Amy Lang’s finely achieved study charts the terms through which these writers rendered class distinctions and follows these renderings as they circulated in and through a wider cultural discourse about the dangers of class conflict. The result is a valuable exploration of the operation of class in nineteenth-century American fiction—and of its entanglements of this language with those of race and gender.
Amy Schrager Lang is Professor of English at Syracuse University. She is author of Prophetic Woman: Anne Hutchinson and the Problem of Dissent in the Literature of New England and co-editor of What Democracy Looks Like: A New Critical Realism for a Post-Seattle World.

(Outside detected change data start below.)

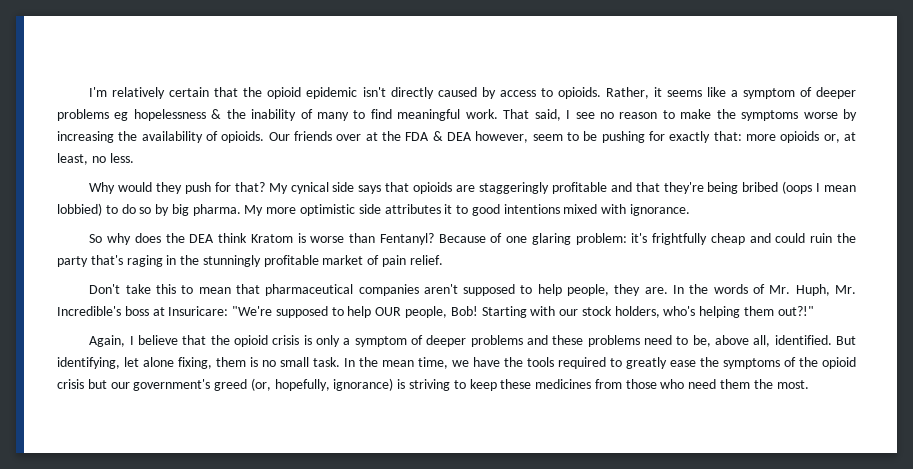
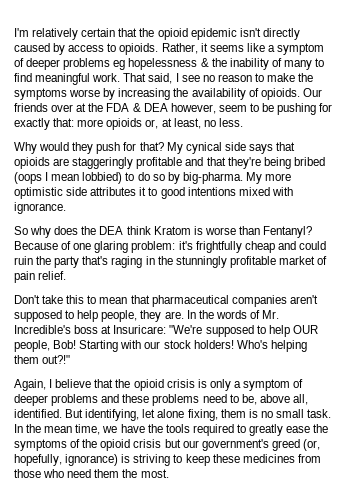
[171,204,241,216] big pharma. -> [182,172,243,184] big-pharma.
[795,284,857,296] Huph, Mr. -> (280, 314) none
[614,306,696,318] holders, who's -> [193,340,268,349] holders! Who's

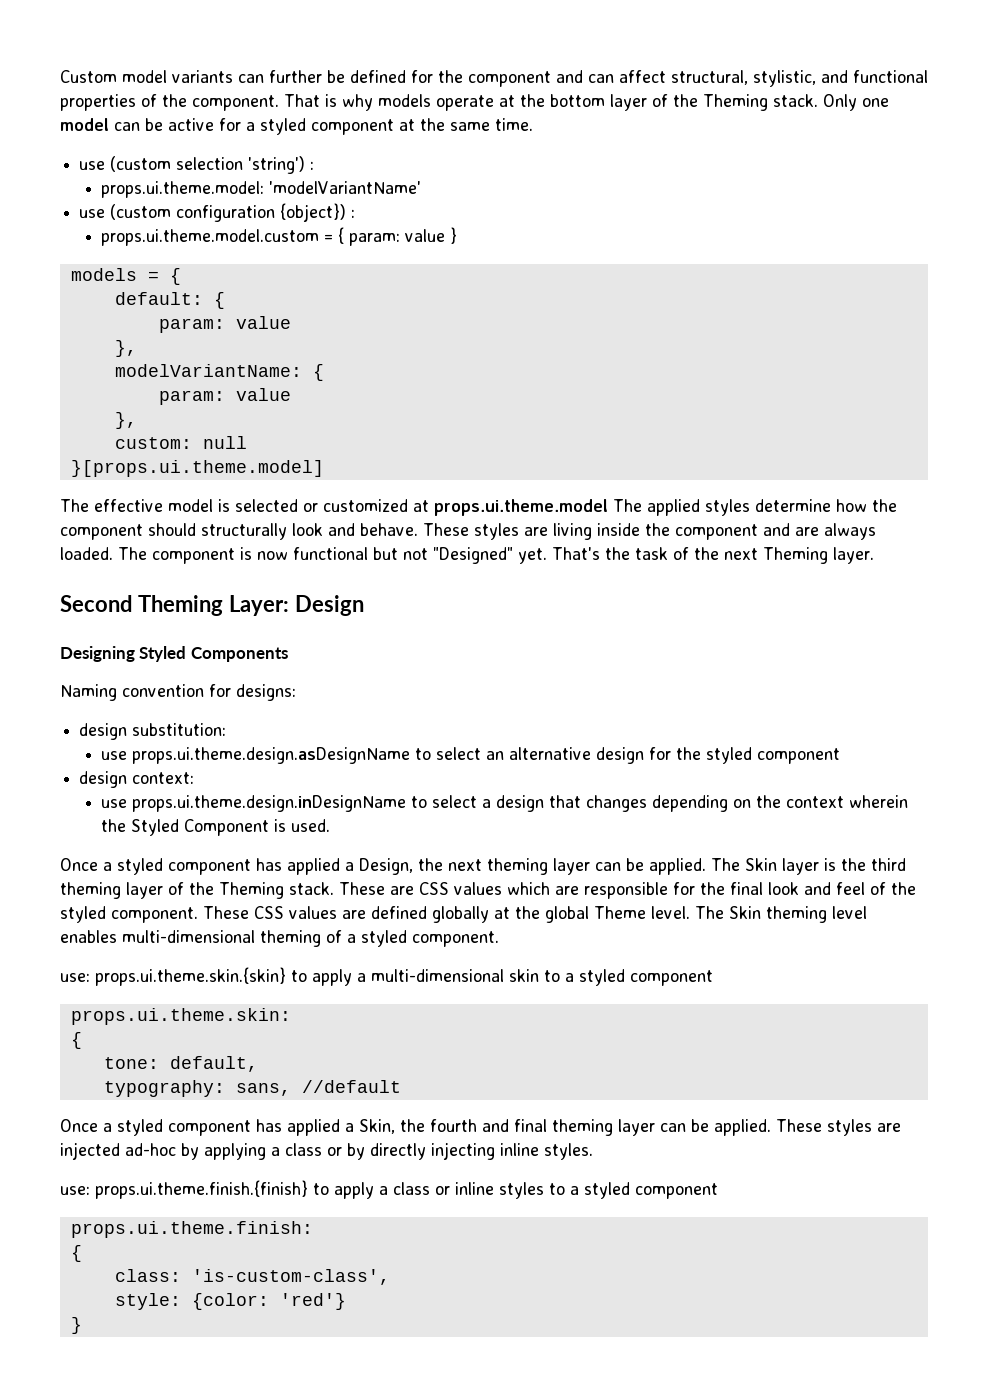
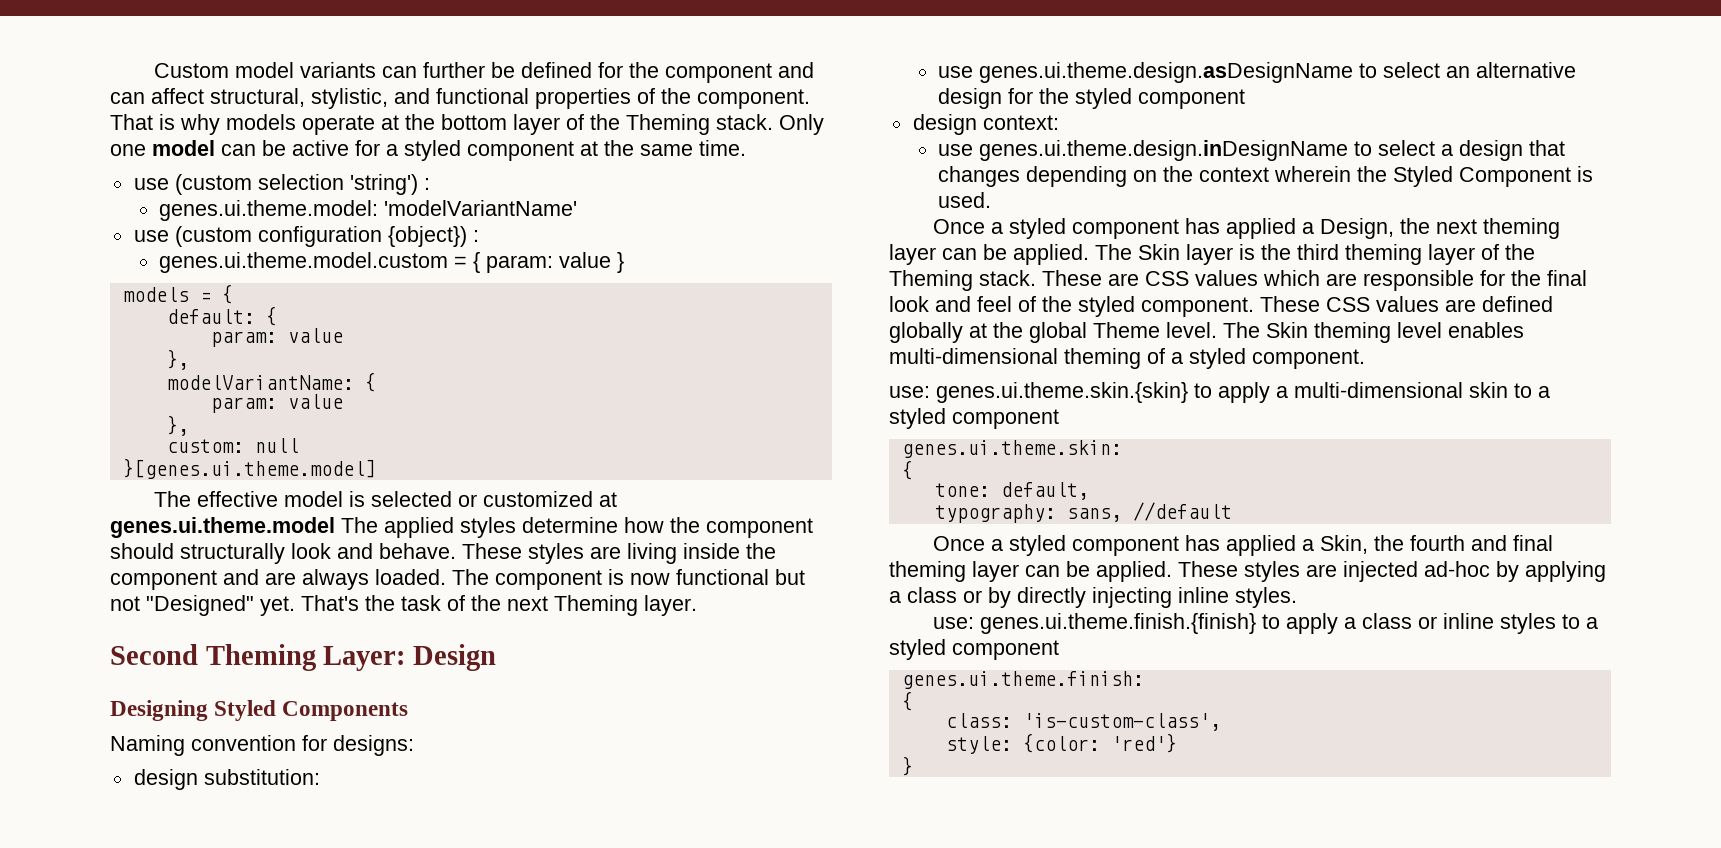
[101,181,265,198] props.ui.theme.model: -> [159,200,379,221] genes.ui.theme.model:
[101,229,320,246] props.ui.theme.model.custom -> [159,252,449,273] genes.ui.theme.model.custom
[70,460,324,477] }[props.ui.theme.model] -> [122,458,376,479] }[genes.ui.theme.model]
[434,499,608,516] props.ui.theme.model -> [110,517,335,538] genes.ui.theme.model
[132,747,411,764] props.ui.theme.design.asDesignName -> [979,62,1354,83] genes.ui.theme.design.asDesignName
[132,795,407,812] props.ui.theme.design.inDesignName -> [979,140,1349,161] genes.ui.theme.design.inDesignName
[95,967,286,986] props.ui.theme.skin.{skin} -> [936,382,1188,403] genes.ui.theme.skin.{skin}
[70,1008,291,1025] props.ui.theme.skin: -> [901,440,1122,458] genes.ui.theme.skin:
[95,1180,308,1199] props.ui.theme.finish.{finish} -> [980,613,1257,634] genes.ui.theme.finish.{finish}
[70,1221,313,1238] props.ui.theme.finish: -> [901,671,1144,689] genes.ui.theme.finish:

“Lang’s ability to move seamlessly between author and character, and her insistence on the relevance of class to both, offer an entirely new window into nineteenth-century literature.”
--Women’s Review of Books
“A tightly focused, original, and elegantly argued study of the operation of class in nineteenth-century U.S. fiction . . . To read The Syntax of Class is to understand the great extent to which U.S. nineteenth-century fiction produced the hegemonic middle class within a context of debates over inequality.”